Everything from the line containing "New Backyard Basketball" down to the last line below should be set down exactly, and only that, without the pictures.

*****

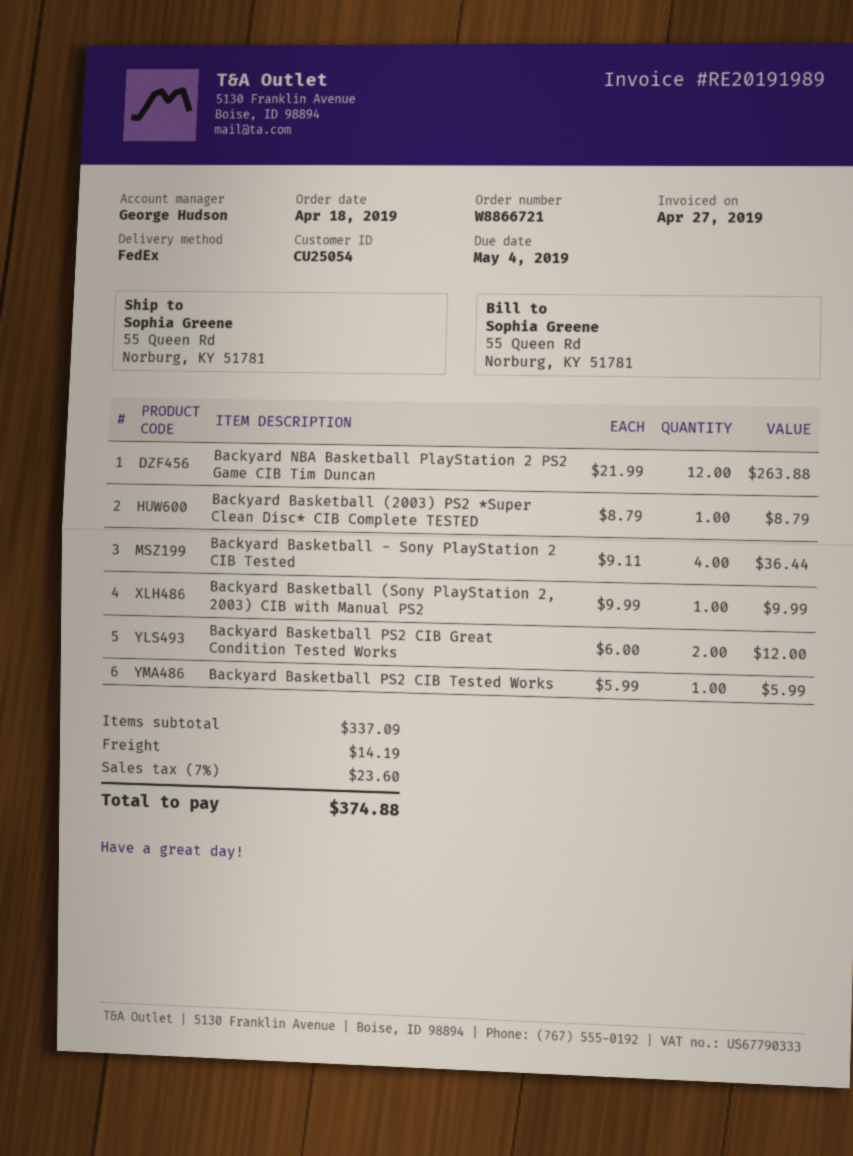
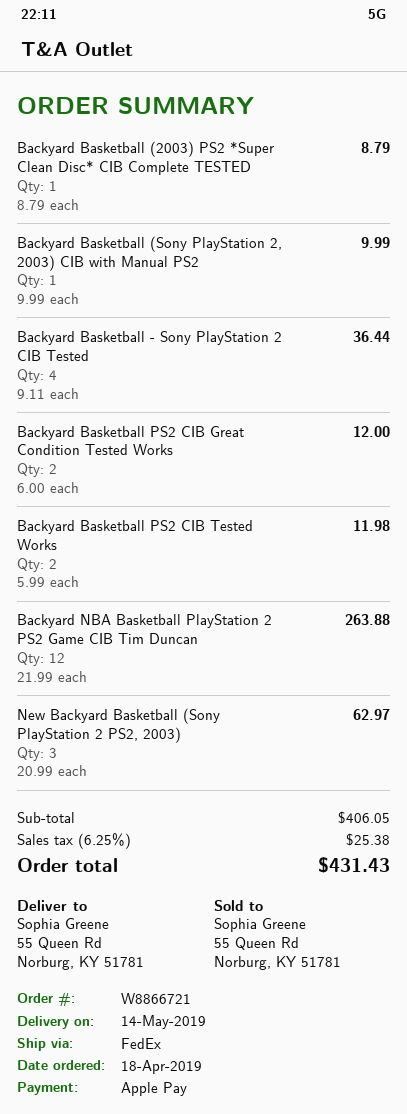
Backyard Basketball PS2 CIB Tested Works: 1 x 5.99 = 5.99 -> 2 x 5.99 = 11.98
New Backyard Basketball (Sony PlayStation 2 PS2, 2003): none -> 3 x 20.99 = 62.97
subtotal: 337.09 -> 406.05
shipping: 14.19 -> none
tax: 7% = 23.60 -> 6.25% = 25.38
total: 374.88 -> 431.43

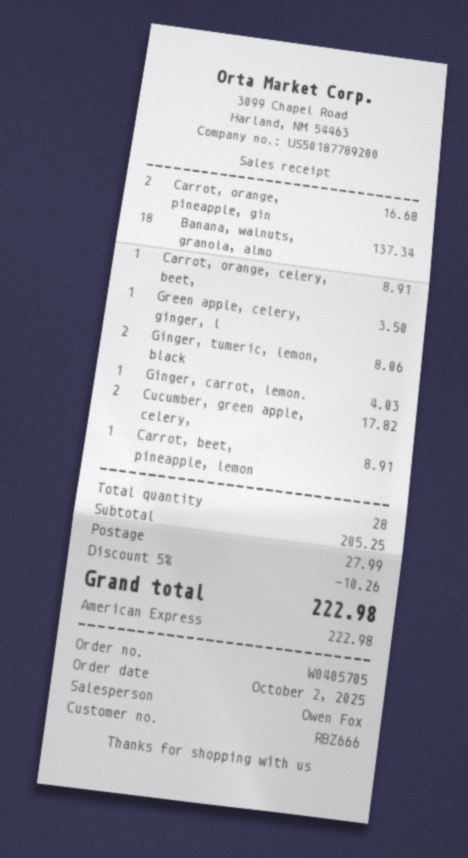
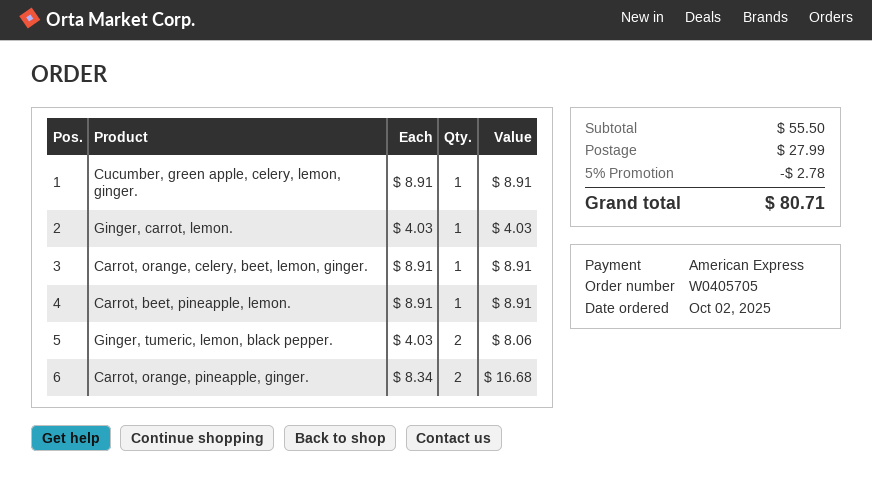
Banana, walnuts, granola, almo: 18 for 137.34 -> none
Green apple, celery, ginger, l: 1 for 3.50 -> none
Cucumber, green apple, celery,: 2 for 17.82 -> 1 for 8.91
subtotal: 205.25 -> 55.50
discount: 5% = 10.26 -> 5% = 2.78
total: 222.98 -> 80.71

*****

→ ANSWER SPACE
New Backyard Basketball (Sony PlayStation 2 PS2, 2003): none -> 3 x 20.99 = 62.97
subtotal: 337.09 -> 406.05
shipping: 14.19 -> none
tax: 7% = 23.60 -> 6.25% = 25.38
total: 374.88 -> 431.43

Banana, walnuts, granola, almo: 18 for 137.34 -> none
Green apple, celery, ginger, l: 1 for 3.50 -> none
Cucumber, green apple, celery,: 2 for 17.82 -> 1 for 8.91
subtotal: 205.25 -> 55.50
discount: 5% = 10.26 -> 5% = 2.78
total: 222.98 -> 80.71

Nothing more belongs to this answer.